The radial depictions of individual company disclosures provide a potentially invaluable heuristic. American Electric Power (AEP), for instance, places relatively greater emphasis on physical climate risk than others in the electric utility industry, stating unequivocally “climate change creates physical and financial risk”. The 10-K discusses the impact of weather on distribution and transmission systems, the risks of extreme weather, and the effect on demand for energy of altered seasonal weather. Alliant Energy’s (LNT) 2014 10-K contains substantial disclosure related to gas and heating market, discussing the impact of weather on residential and commercial sales and the impact of weather on generation, purchase and distribution of electric energy. By contrast, the 2014 10-K of Calpine Corp (CPN) while containing a sizeable volume of disclosure addressing regulatory impacts, contains only a very general reference to the physical impact of climate change.
Conversely, this methodology helps us identify companies that are far less willing than their peers to discuss climate change – potentially indicating less willingness to address the related risks to the company. Consider the volume of disclosure provided in their 2014 10-K reports by Occidental (OXY) and Exxon (XOM), two of the largest oil and gas companies in the world, to CVR Energy (CVI), a much smaller oil and gas company.
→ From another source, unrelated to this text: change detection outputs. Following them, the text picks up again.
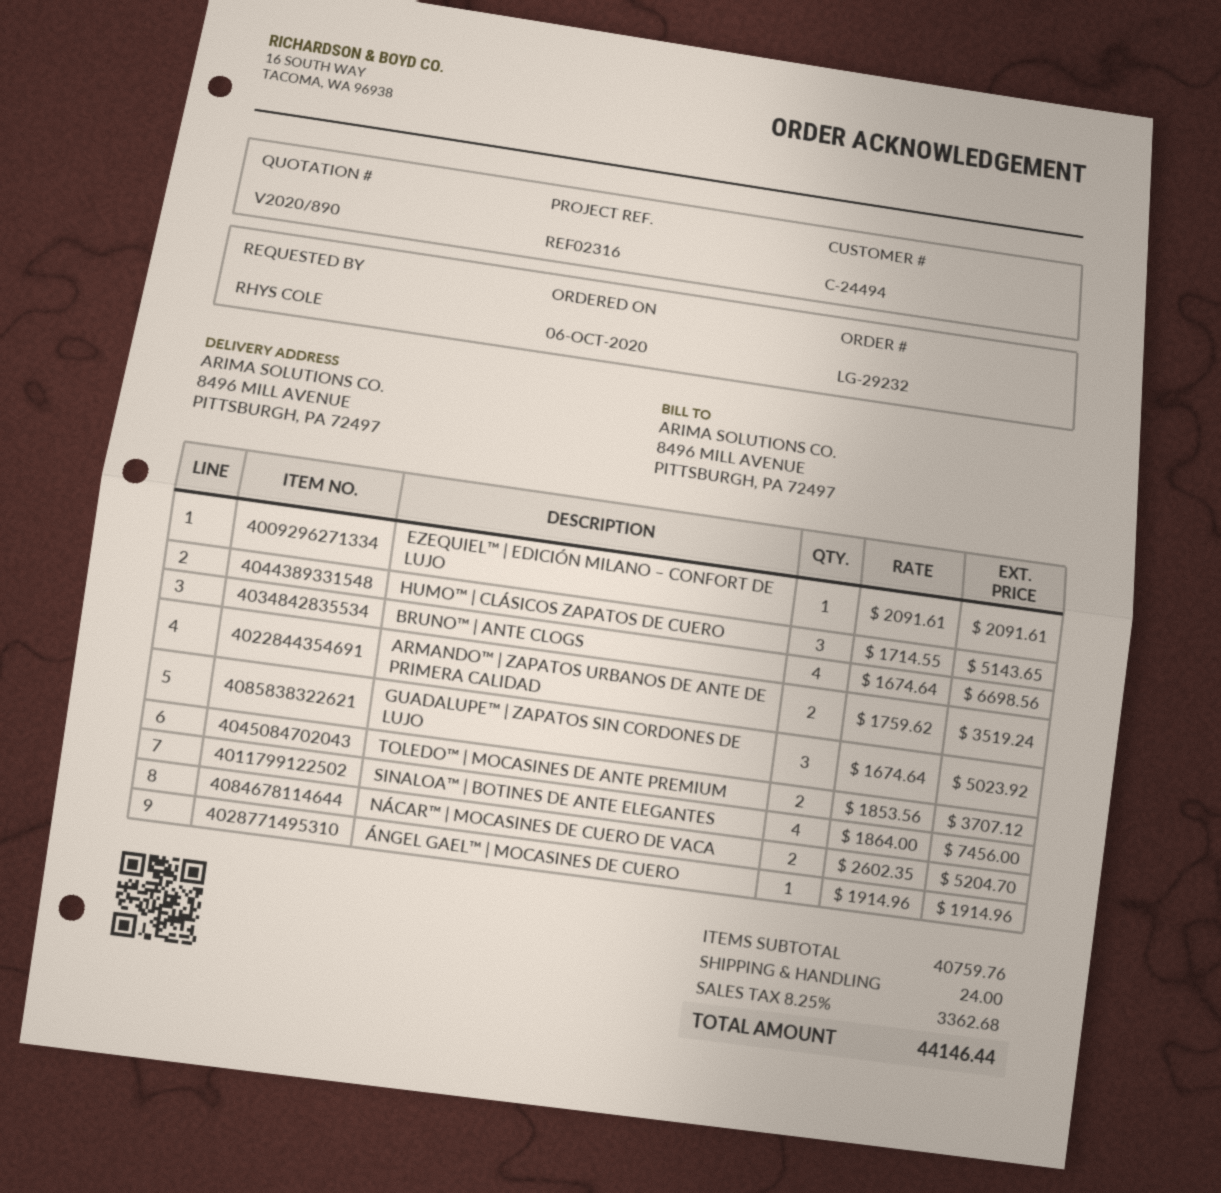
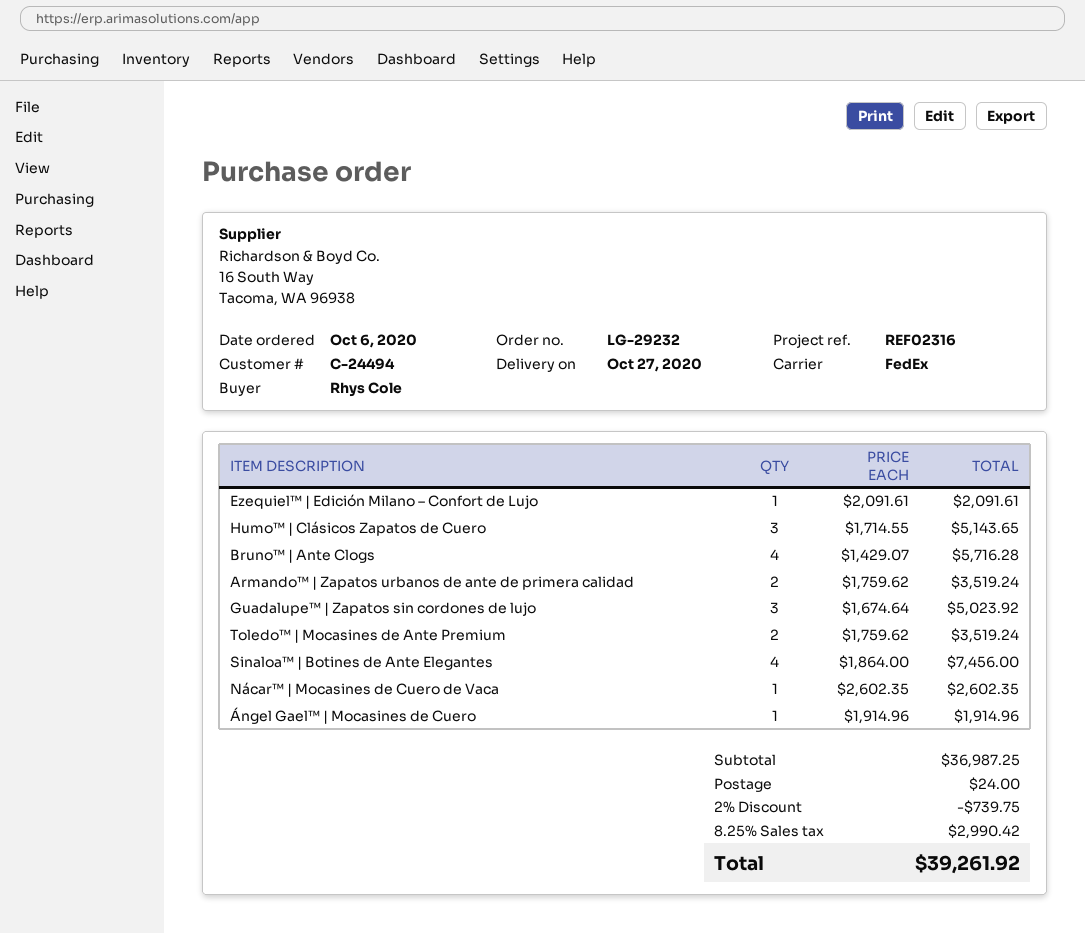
BRUNO™ | ANTE CLOGS: 4 x 1674.64 = 6698.56 -> 4 x 1429.07 = 5716.28
TOLEDO™ | MOCASINES DE ANTE PREMIUM: 2 x 1853.56 = 3707.12 -> 2 x 1759.62 = 3519.24
NÁCAR™ | MOCASINES DE CUERO DE VACA: 2 x 2602.35 = 5204.70 -> 1 x 2602.35 = 2602.35
subtotal: 40759.76 -> 36987.25
discount: none -> 2% = 739.75
tax: 8.25% = 3362.68 -> 8.25% = 2990.42
total: 44146.44 -> 39261.92

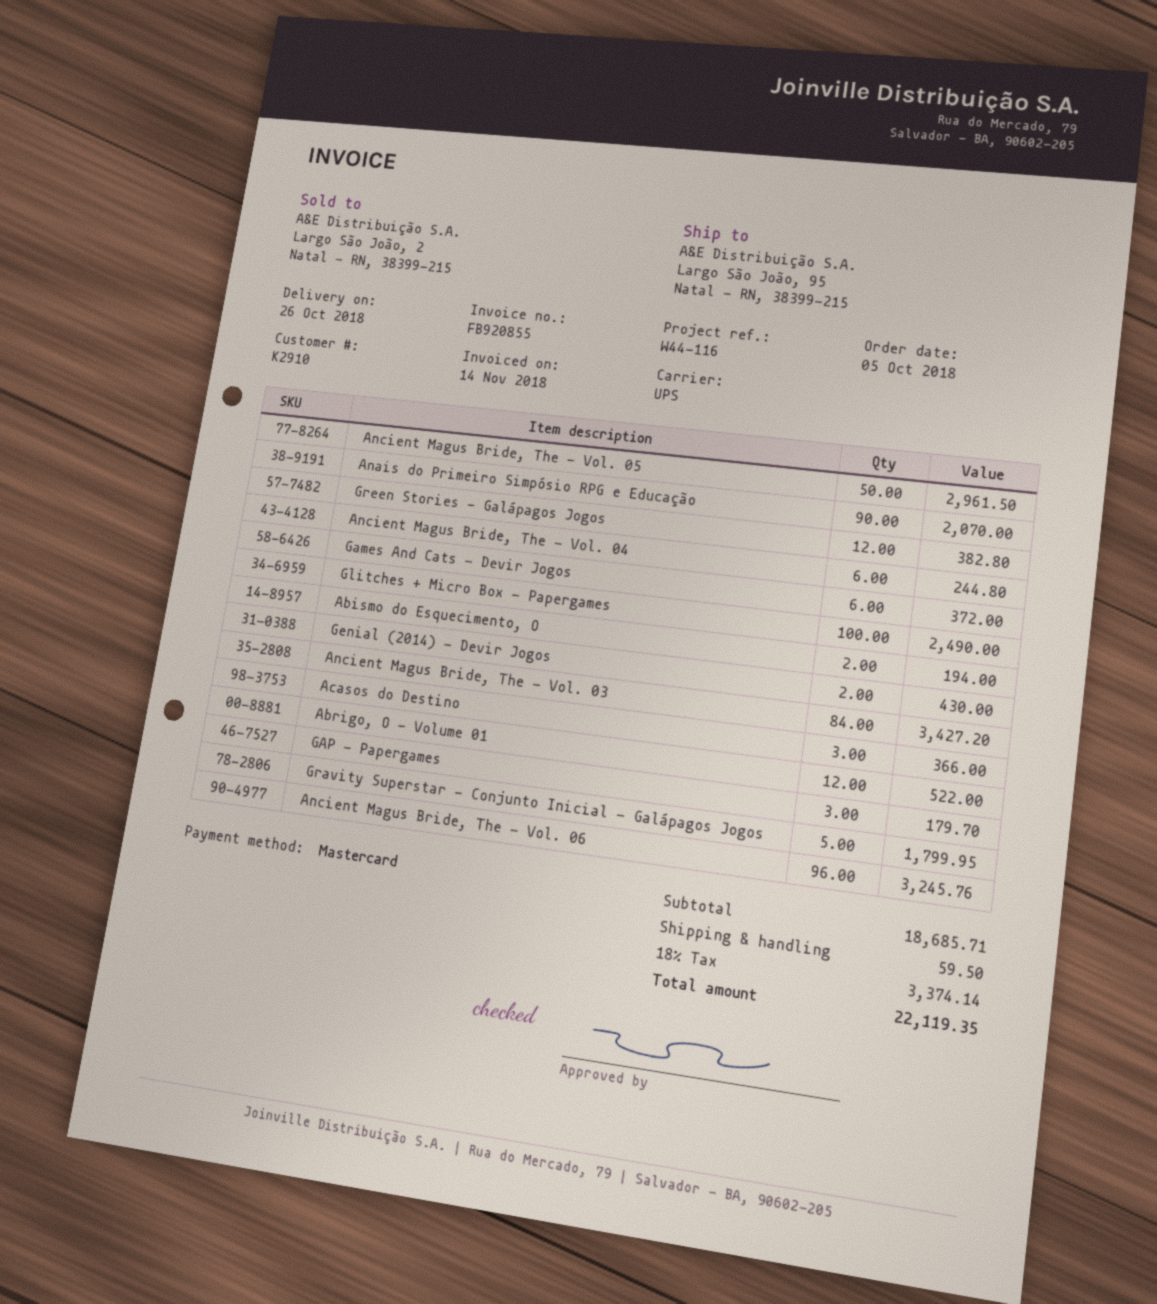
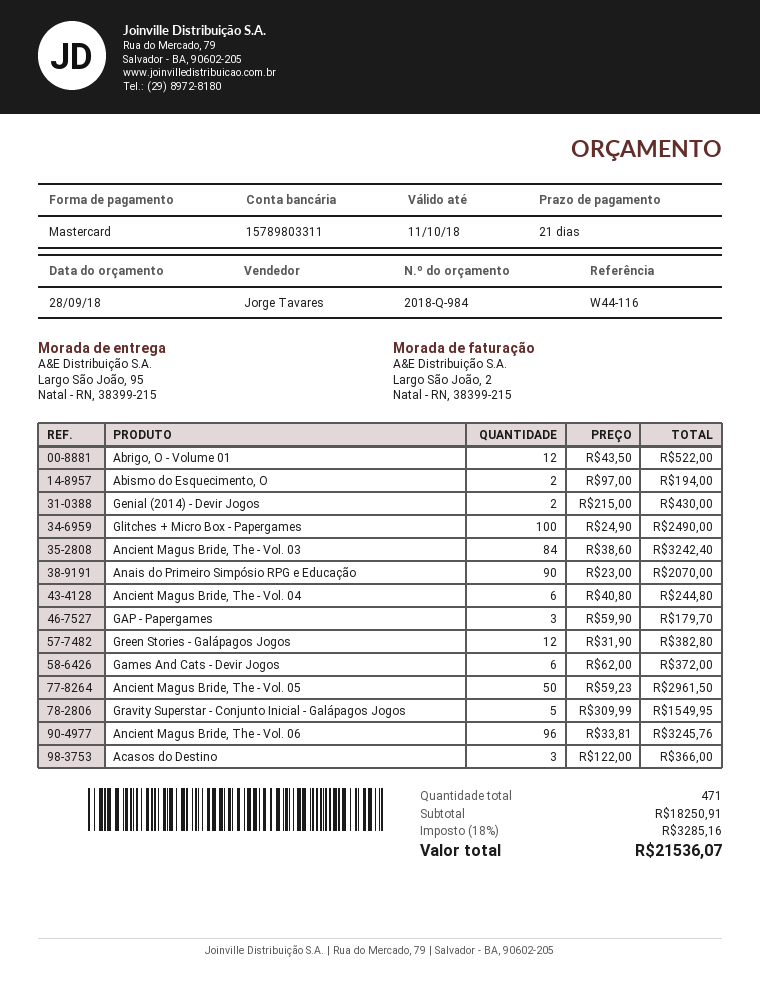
Ancient Magus Bride, The - Vol. 03: 84 for 3427.20 -> 84 for 3242.40
Gravity Superstar - Conjunto Inicial - Galápagos Jogos: 5 for 1799.95 -> 5 for 1549.95
subtotal: 18685.71 -> 18250.91
shipping: 59.50 -> none
tax: 18% = 3374.14 -> 18% = 3285.16
total: 22119.35 -> 21536.07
While CVR covers in considerable detail regulatory developments relevant to the oil and gas industry as well as a range of physical climate risks, Exxon and Occidental devote just a few paragraphs and fail to demonstrate how issues covered are relevant to their businesses.
There are a number of ways in which the radial depictions of individual company disclosures can be further refined. For instance, in representing where the disclosures are situated in the 10-K report: in general disclosures made in Management Discussion and Analysis (MD&A) tend to be more company-specific and informative than disclosures made in the Risk Factors section. Consider the disclosures of insurers Alleghany Corp (Y), Loews Corp (L) and Travellers Companies (TRV): much of their climate-related disclosure is made in the MD&A section. By contrast, Universal Insurance Holdings (UVE) makes very little disclosure made under MD&A of its 2014 10-K, yet according to the radial diagram this filing to contains more disclosure.
The results of this exercise are presented in a series of refined graphics that serve as an example of how data-visualisation strategies can be used by investors and other advocates to navigate and critically analyse corporate climate risk disclosures and, potentially, other domains of sustainability reporting. Combining text visualisation with more sophisticated machine learning algorithms could help to scope out systemic risks in corporate risk management approaches to climate change and provide investors with more tangible methods for incorporating climate risk into their investment decisions.
[i] The Médialab is a research laboratory within Sciences-Po, the prestigious Paris-based university of social sciences. It develops and leverages digital methods to better understand complex issues in the social sciences including, amongst others, how humans are addressing and preparing for the impacts of climate change.